Of course, I could (and should) also ask Oracle to fix hprof in the JVM. Although I'm not sure how much of a priority that would be, given that Java Flight Recorder is also a revenue stream.

Conclusion

Don't trust any performance observability tools you use, without double (or triple) checking their results. Including tools that are bundled and seem standard.

In this case, the bundled Java hprof profiler may not sample CPU usage correctly, depending on your program. It samples based on Java's notion of a thread being runnable, rather than the kernel's notion of a thread actually running on a CPU. These can differ, such as in epollWait, leading to profiles that blame the wrong methods for CPU consumption. Seasoned hprof users may have learned to look past such blocking methods, knowing that the profiler is sampling them incorrectly.

Another reported hprof issue involves CPU sampling based on yield points, rather than intervals, which can also severely skew results.

If hprof, and its JVMTI infrastructure, could be fixed, we'd have a free bundled profiler for Java. However, I'm not sure if anyone wants to do that work. The status quo for Java is to pay for commercial profilers. I'm tempted to take this on myself, because I don't believe I should need to pay for basic CPU profiling.

Update

I didn't want to get into other profilers too much, but I just found this, and it's worth mentioning since it was written to address the same issues, and is also free and opensource: Google's lightweight java profiler. It is described on slides 26-30 of a 2013 talk by Jeremy Manson, which has the awesome slide "Why Profiling Doesn't work", with the reasons:

  • Profiling happens at safe points
  • Doesn't say what's actually running
  • Doesn't account for GC time

The first two are what I discussed. Not accounting GC time would be a third problem.

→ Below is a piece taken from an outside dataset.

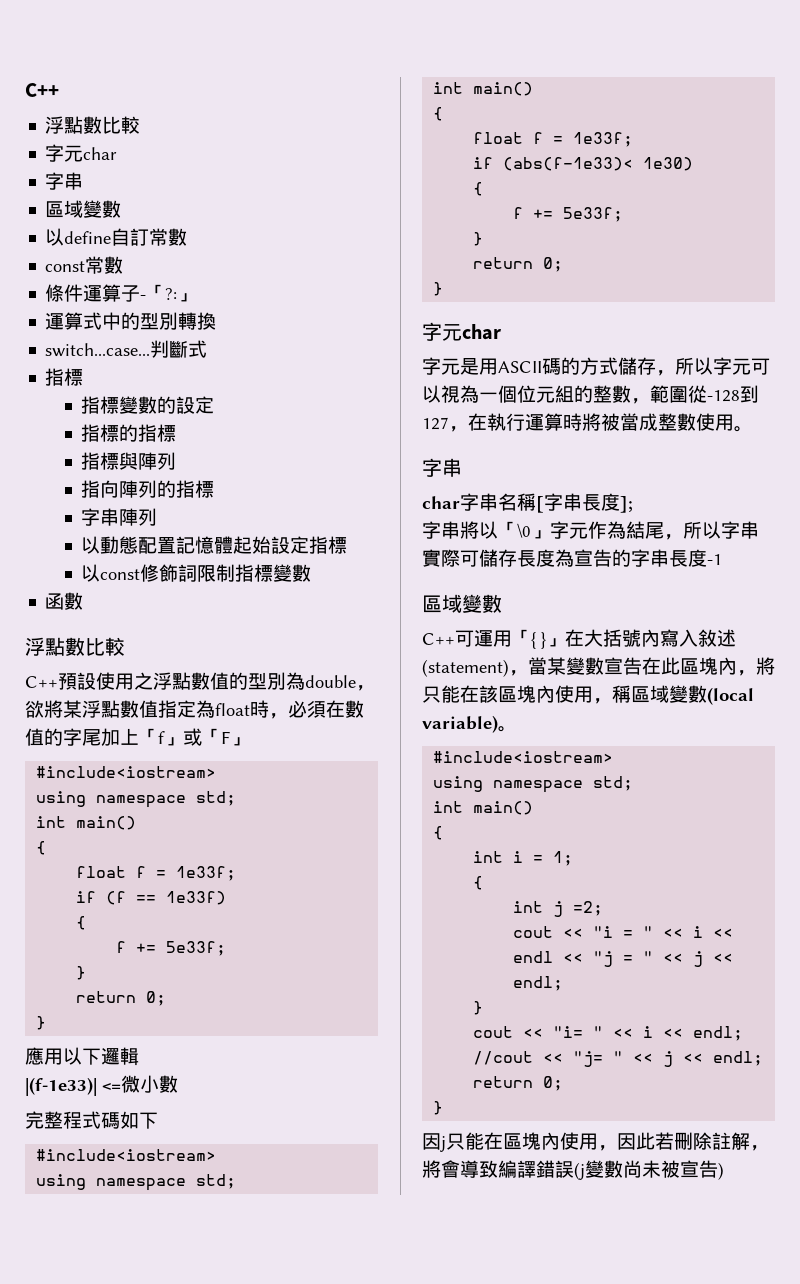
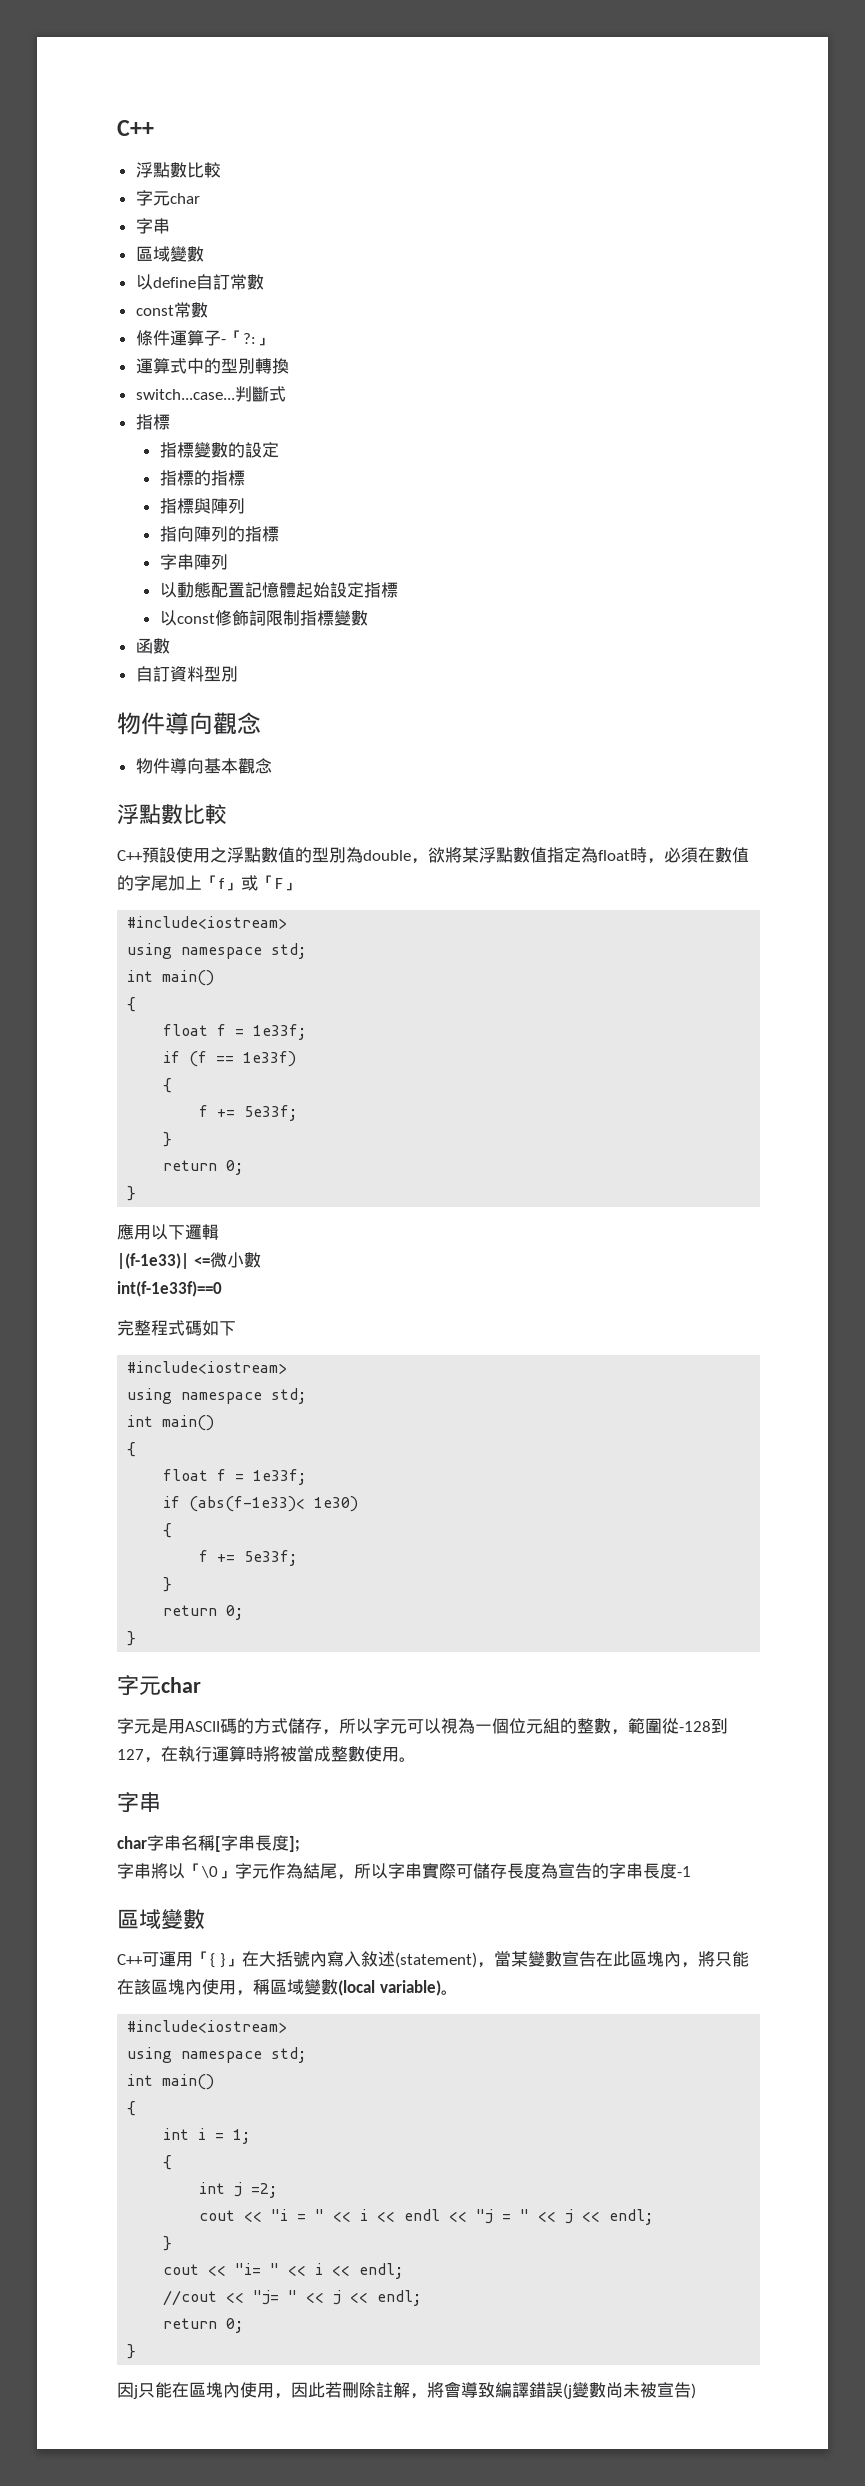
+ 自訂資料型別
+ 物件導向觀念
+ 物件導向基本觀念
+ int(f-1e33f)==0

This led Jeremy to create a profiler that operated asynchronously (like one would expect), using the Hotspot JVM's AsyncGetCallTrace interface. You can read about it more in his blog post. I just tried it on a few programs, and so far it appears to be working correctly.

As mentioned in the comments, Richard Warburton's honest-profiler also uses the AsyncGetCallTrace interface, building upon Jeremy Manson's approach. This version is on github, and described recently in his An open source JVM Sampling Profiler blog post. Like the google profiler and hprof, these may not be production ready as they are more demos than products. Some assembly may be needed.